To help our five-year-old son with the trauma of his pet goldfish's demise, I agreed he could take care of the goldfish any way he wanted. Expecting him to give the goldfish a proper burial in our flower garden, I was surprised to receive a call from our rural area's postmaster."Could you come over?" She asked. "I have something to show you." I headed right over. "A lot is expected of the post office," she said, laughing, "but this is the most amazing delivery we've ever been asked to make!" On the outside of a business-sized envelope printed in big blue capital letters I recognised Ben's printing: To God from Ben. Inside the envelope was a very flat, dead goldfish.

**************************************

A couple had two little boys, ages 8 and 10, who were excessively mischievous. They were always getting into trouble and their parents knew that, if any mischief occurred in their town, their sons were probably involved.

The boys' mother heard that a clergyman in town had been successful in disciplining children, so she asked if he would speak with her boys.

The clergyman agreed, but asked to see them individually. So the mother sent her 8-year-old first, in the morning, with the older boy set to see the clergyman in the afternoon.

The clergyman, a huge man with a booming voice, sat the younger boy down and asked him sternly, "Where is God!?"

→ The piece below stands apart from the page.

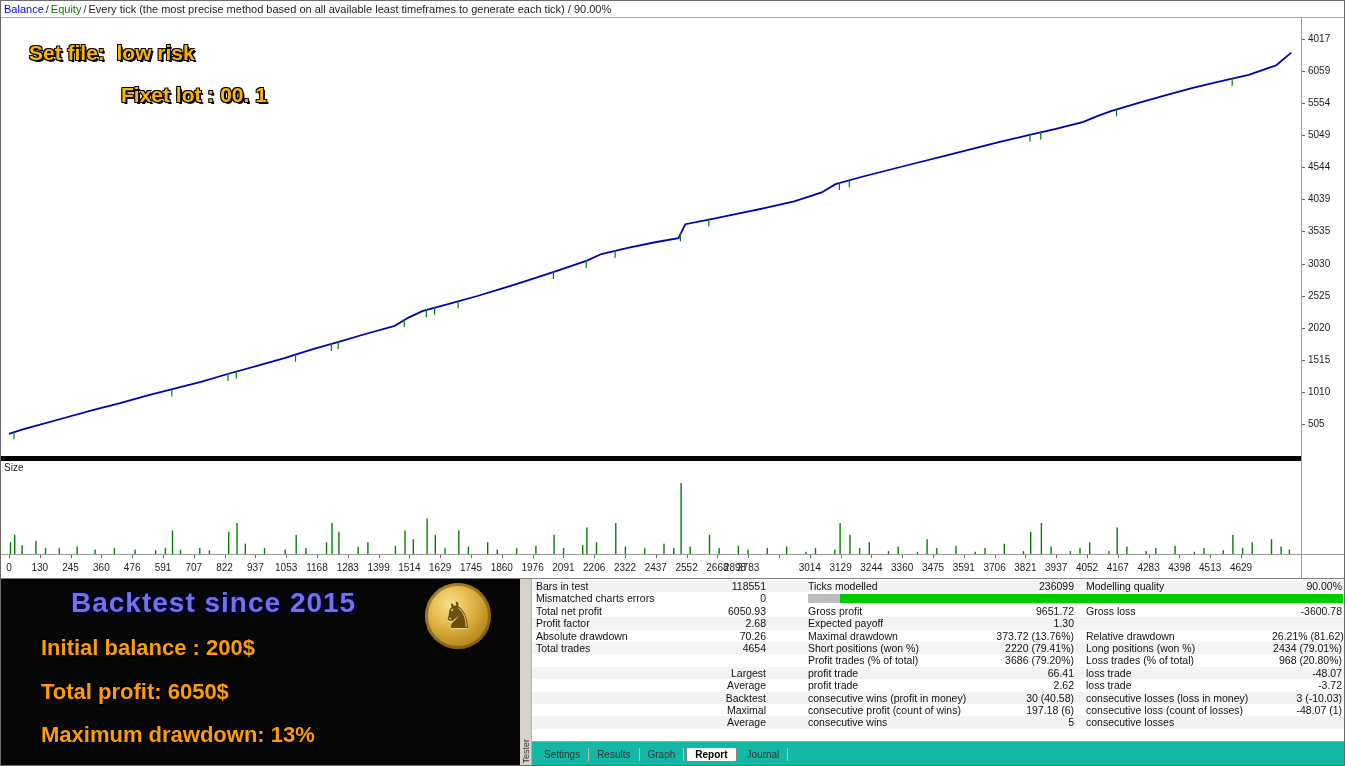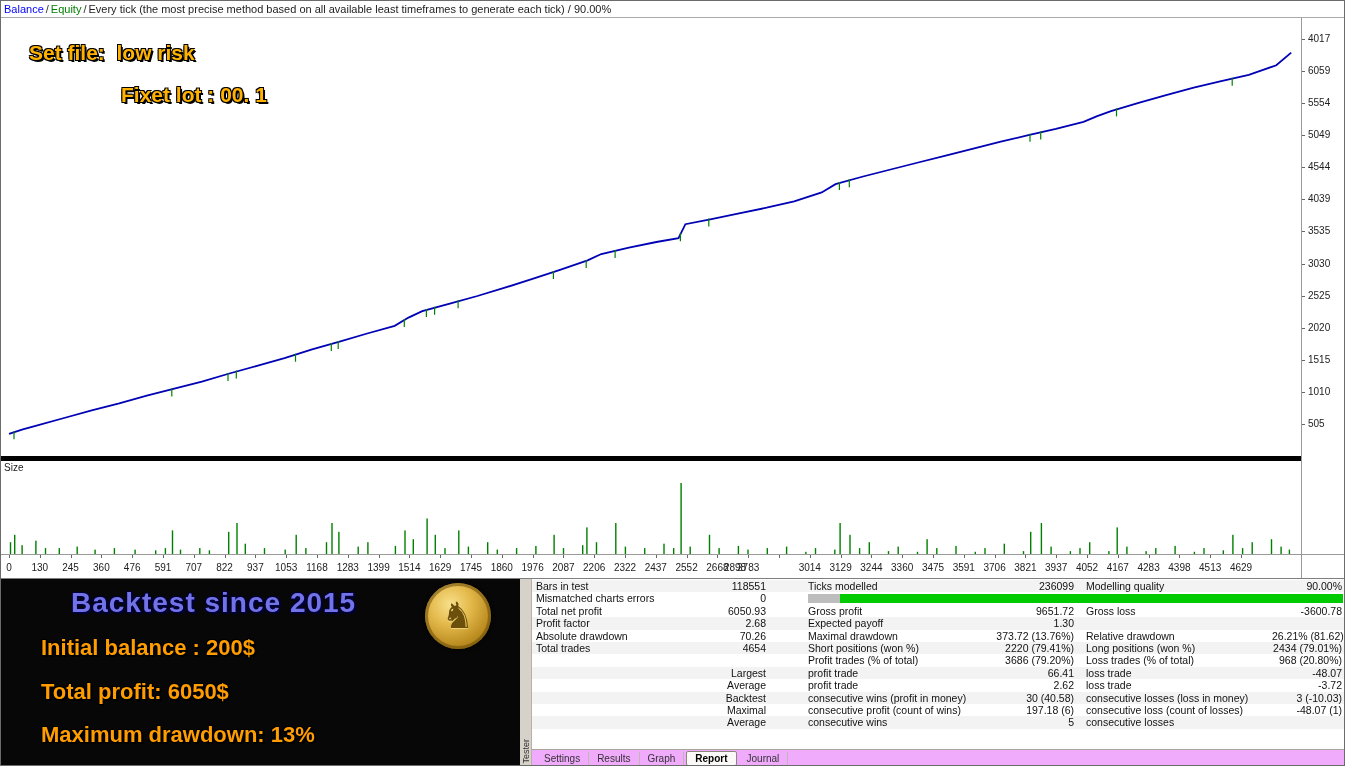"2087" div.xtick { text: 2087 -> 2091 }
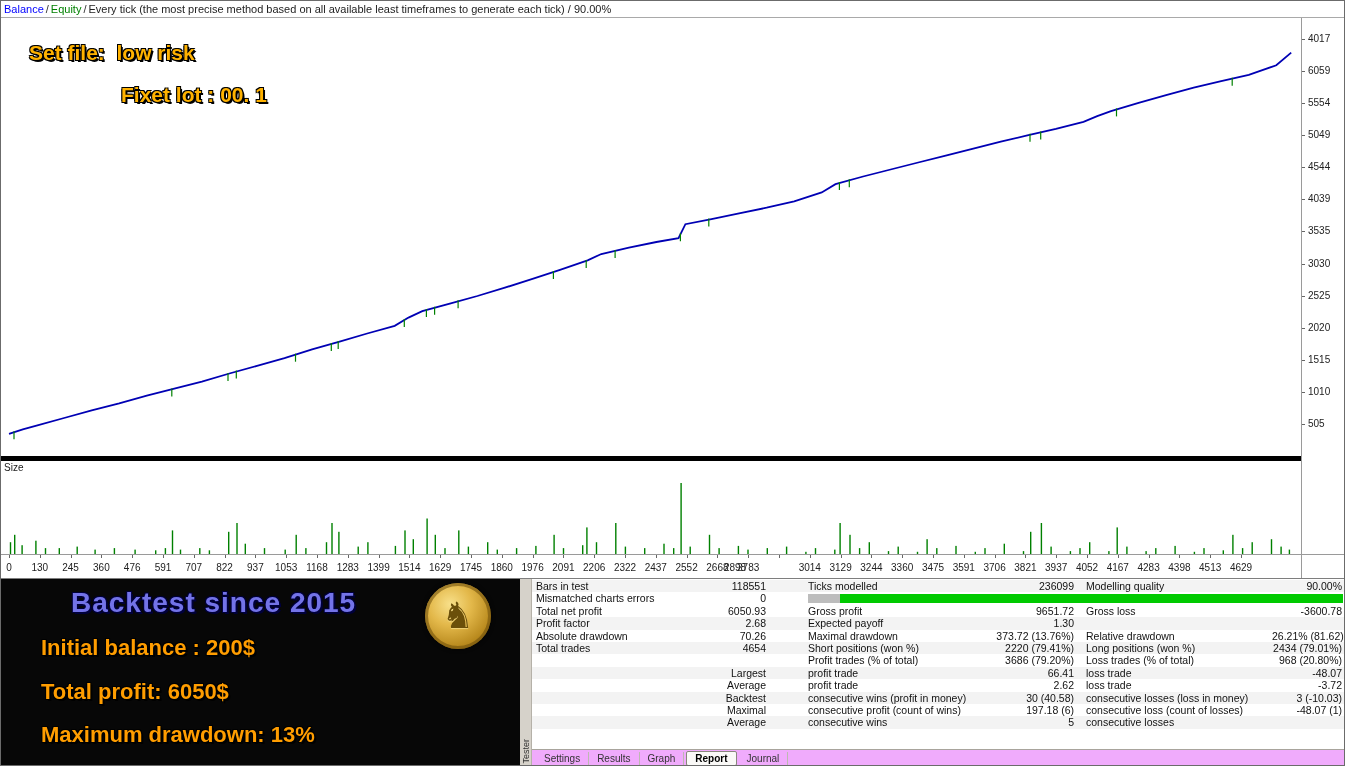"Settings" #tabs { background: #f0abfc -> #14b8a6; height: 18px -> 26px }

The boy's mouth dropped open, but he made no response, sitting there with his mouth hanging open, wide-eyed.

So the clergyman repeated the question in an even sterner tone, "Where is God!!?"

Again the boy made no attempt to answer.

So the clergyman raised his voice even more and shook his finger in the boy's face and bellowed, "WHERE IS GOD?"

The boy screamed and bolted from the room, ran directly home and dove into his closet, slamming the door behind him.

When his older brother found him in the closet, he asked, "What happened?"

The younger brother, gasping for breath, replied, "We are in BIG trouble this time, dude. God is missing - and they think WE did it.

***************************************

A second grader came home from school and said to her mother, "Mom, guess what? We learned how to make babies today."

The mother, more that a little surprised, tried to keep her cool. "That's interesting," she said, "How do you make babies?"

"It's simple," replied the girl. "You just change 'y' to 'i' and add 'es'."

***************************************

4 YEAR OLDS

Ever notice how a 4-year-olds voice is louder than 200 adult voices?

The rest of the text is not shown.